Умытые кровью. Книга 2. Поганое семя - Феликс Разумовский
Шрифт:
Интервал:
Закладка:
Развязка наступила скоро. Побросав орудия, бойцы Дербентского интернационального и воины-красногвардейцы пустились наутек, куда глаза глядят, деморализованной толпой. А с флангов их уже обходили Корниловский и Партизанский полки… Все случилось так, как и предвидел Корнилов, село Лежанки большевикам запомнилось надолго. Разгром был полный – белые потеряли троих, красных погибло свыше пятисот, в плен их не брали, кончали на месте.
Впрочем, кое-кому повезло. Когда Полубояринов поставил к стенке невзрачного бойца в грязных, излохмаченных временем обмотках, подполковник Злобин нахмурился, вытер папахой красный от крови штык:
– Полно вам, поручик, глядите, сопляк совсем. Верно, не старше дочери моей. Давайте-ка я его поучу по-свойски. А ну, краснопузый, снимай шинель, штаны тоже, будешь красножопым. Ну, живо. Поручик, подержите ноги, чтоб не брыкался.
Выкрутив из резьбы винтовочный шомпол, он вынул его, мстительно ухмыльнулся и, бросив пленного голым животом на снег, принялся хлестать металлическим прутом по тощим, судорожно вихляющимся ягодицам.

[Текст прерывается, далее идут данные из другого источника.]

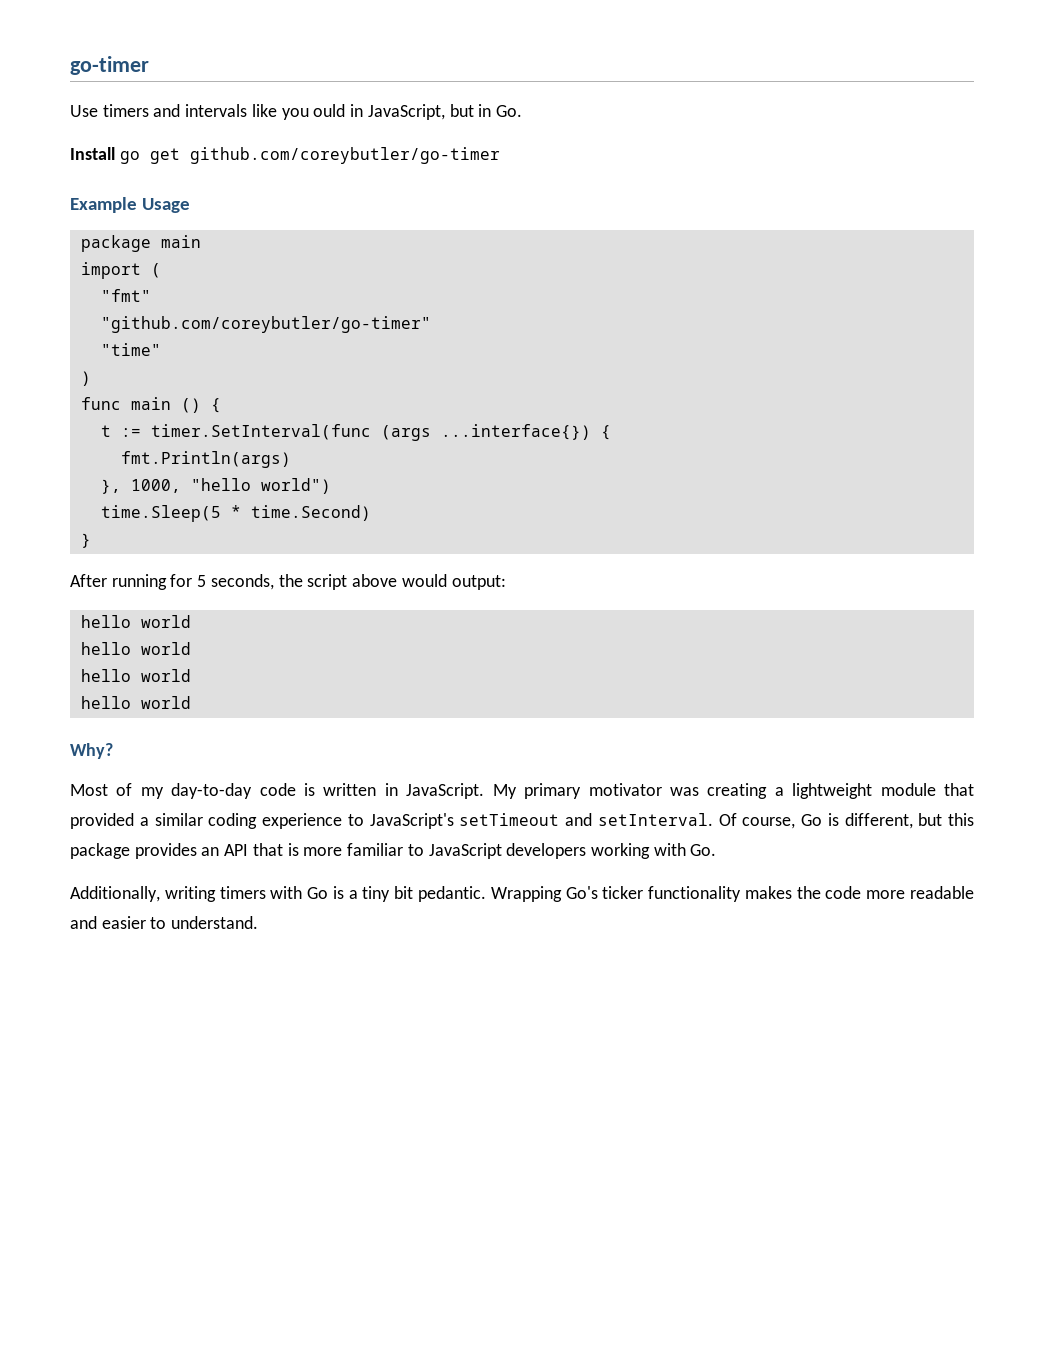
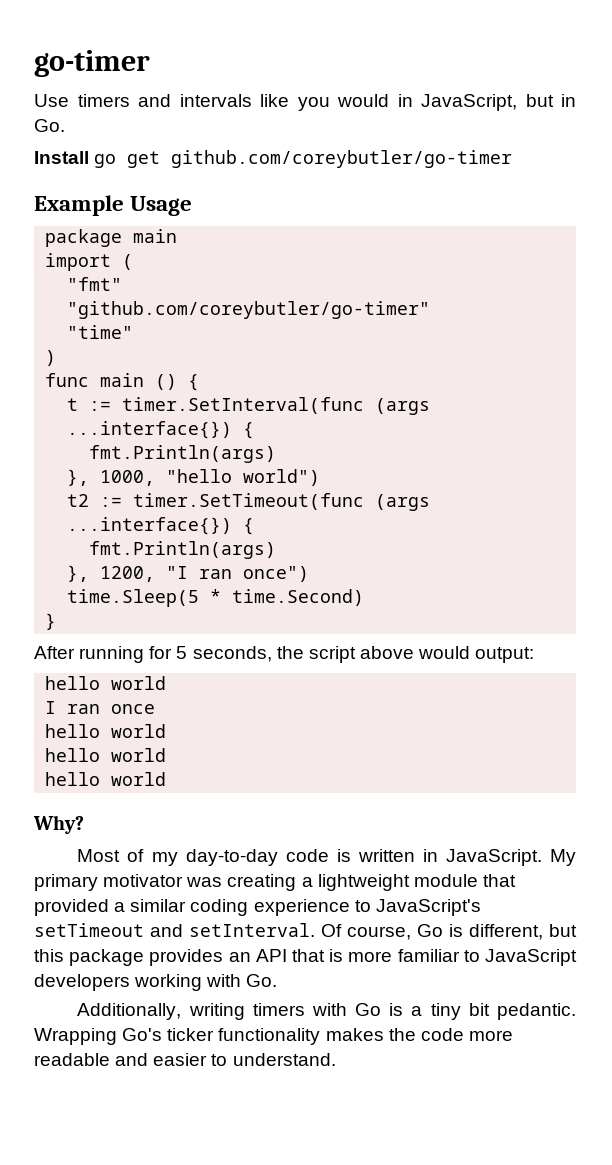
[313,104,346,117] ould -> [337,94,389,107] would
(331, 486) none -> [67,493,431,511] [67,517,255,535] [89,541,277,559] [67,565,310,582] // t2 := timer.SetTimeout(func (args ...interface{}) { // fmt.Println(args) // }, 1200, "I ran once")
(191, 621) none -> [45,701,156,714] // I ran once

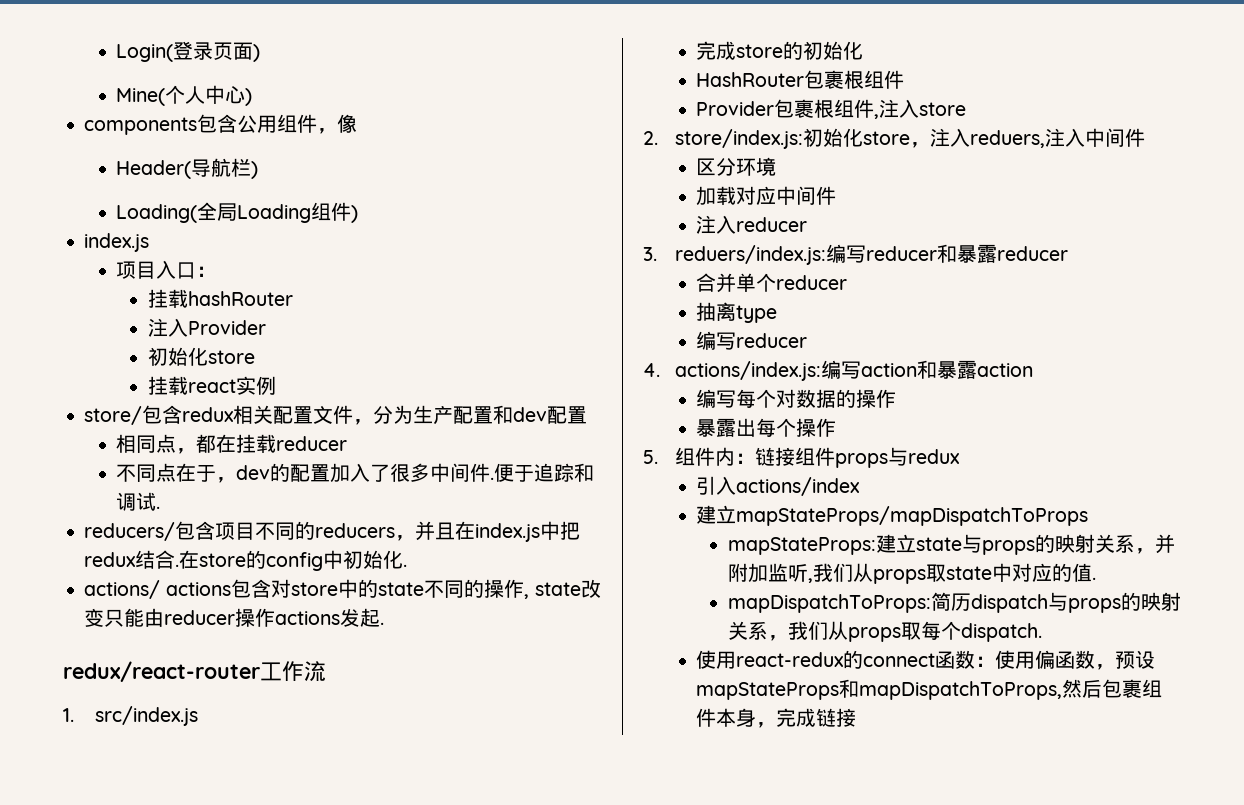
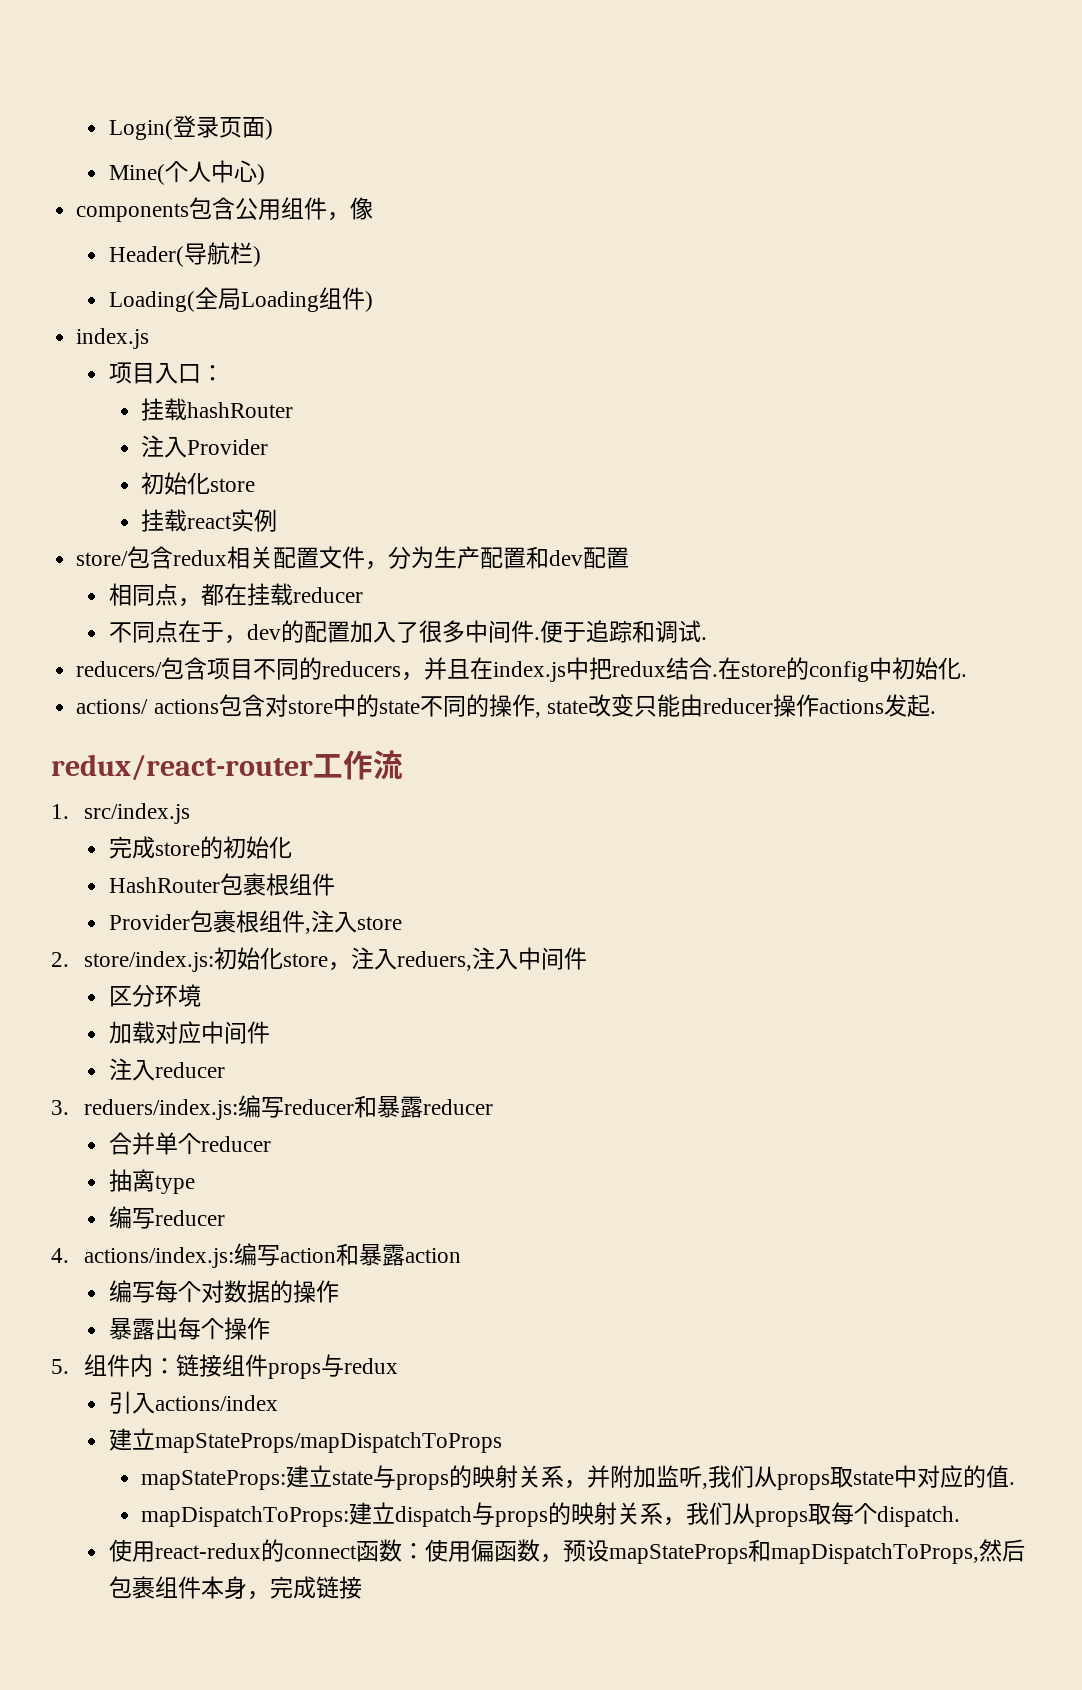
[930,592,971,611] 简历 -> [349,1502,396,1525] 建立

– Я тебе покажу революцию! Я тебе покажу, кто был ничем, тот станет всем! Сопляк, книжки читай, учись!
Пронзительно свистела сталь, пятнала снег дымящаяся кровь, летели по сторонам клочья мяса. Жуткий животный крик, мороз, оглушительный смех офицеров-доброармейцев. Подполковник Злобин не знал, что еще в январе восставшие черноморские братишки затащили его жену и дочь на миноносец «Гаджи-бей», надругались всем кубриком и полуживых выбросили в море на корм акулам. Страшно матерясь, он учил уму-разуму недалекого, зарвавшегося хама и внутренне был сильно рад, что не взял лишнего греха на душу.
Страшное, лихое время – русские на русских на русской земле. И закон Талиона – око за око, зуб за зуб. Бунин писал: «Народу, революции все прощается – „все это только эксцессы“. А у белых, у которых все отнято, поругано, изнасиловано, убито – родина, родные колыбели и могилы, матери, отцы, сестры, – „эксцессов“, конечно, быть не должно…»
Страшное время. Безвременье.
Варенуха заявился на следующий день ни свет ни заря.
– Пардон, что потревожил, господа, так ведь, кто рано встает, тем Бог дает. Ну-ка, голубчик, как у нас дела? – Он помял Страшиле скулу, потрогал шею, довольно кивнул: – Ну что же, воспаление спадает, я же говорил, прогноз благоприятный.
Подпоручик смотрел на него с мрачной благодарностью. В бинтах, намотанных наподобие чалмы, он был похож на подраненного янычара.
– Теперь, господа, о деле. – Вздохнув, профессор отбросил игривый тон, нервно облизнул губы, и стало заметно, что он не на шутку испуган. – Сегодня вечером негодяи будут ждать меня с деньгами на Можайской. Это, господа, натуральный притон, на входе спросите Хряпа и Куцего, я тут все написал на бумажке. Вот, как договаривались. – Он вытащил две думские тысячерублевые ассигнации, верно угадав в Граевском старшего, протянул ему деньги. – Остальное потом. Надеюсь на вашу порядочность, господа.
Не глядя в глаза, он сдержанно кивнул и порывисто пошел к дверям, по лицу его катился пот, хотя в комнате было не жарко – «буржуйка» прогорела давно.
– Что, ввязались в историю? – Сразу расстроившись, Страшила потянулся за кисетом и принялся вертеть чудовищных размеров самокрутку. – Нет, право, мое ухо того не стоит. Хряп, Куцый, уголовщина какая-то, шпана. Их что же – того, налево?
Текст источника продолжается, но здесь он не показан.